-- Work task --
Nothing in the data should change when you return it, but leave the pictures out.

----------------------------------------

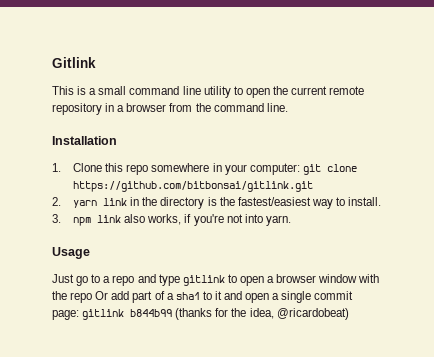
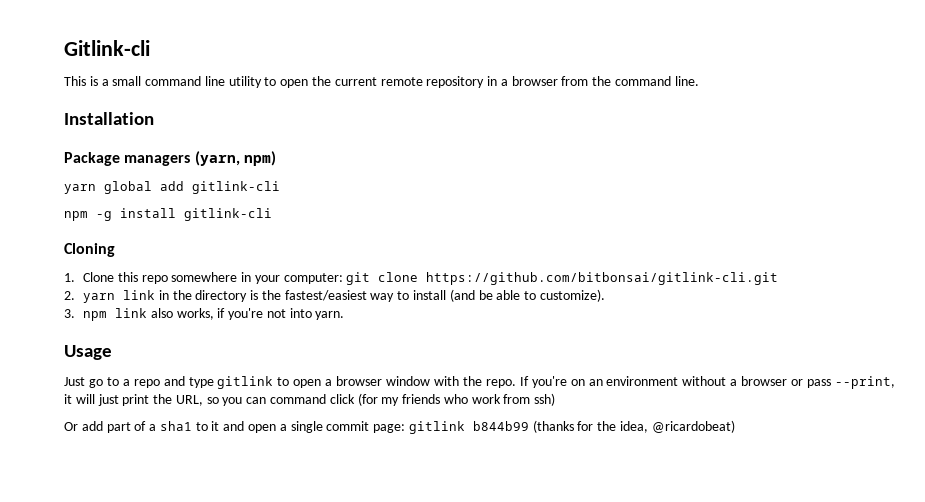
[52,57,96,68] Gitlink -> [64,40,150,56] Gitlink-cli
(117, 140) none -> [64,151,276,166] [64,181,280,194] [64,208,272,221] [64,243,115,257] // Package managers (yarn, npm) // yarn global add gitlink-cli // npm -g install gitlink-cli // Cloning
[73,181,314,192] https://github.com/bitbonsai/gitlink.git -> [426,272,779,285] https://github.com/bitbonsai/gitlink-cli.git
[348,197,382,206] install. -> [412,289,605,302] install (and be able to customize).
[70,292,93,303] repo -> [485,376,895,389] [64,393,556,406] repo. If you're on an environment without a browser or pass --print, it will just print the URL, so you can command click (for my friends who work from ssh) //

----------------------------------------

-- Written answer --
[52,57,96,68] Gitlink -> [64,40,150,56] Gitlink-cli
(117, 140) none -> [64,151,276,166] [64,181,280,194] [64,208,272,221] [64,243,115,257] // Package managers (yarn, npm) // yarn global add gitlink-cli // npm -g install gitlink-cli // Cloning
[73,181,314,192] https://github.com/bitbonsai/gitlink.git -> [426,272,779,285] https://github.com/bitbonsai/gitlink-cli.git
[348,197,382,206] install. -> [412,289,605,302] install (and be able to customize).
[70,292,93,303] repo -> [485,376,895,389] [64,393,556,406] repo. If you're on an environment without a browser or pass --print, it will just print the URL, so you can command click (for my friends who work from ssh) //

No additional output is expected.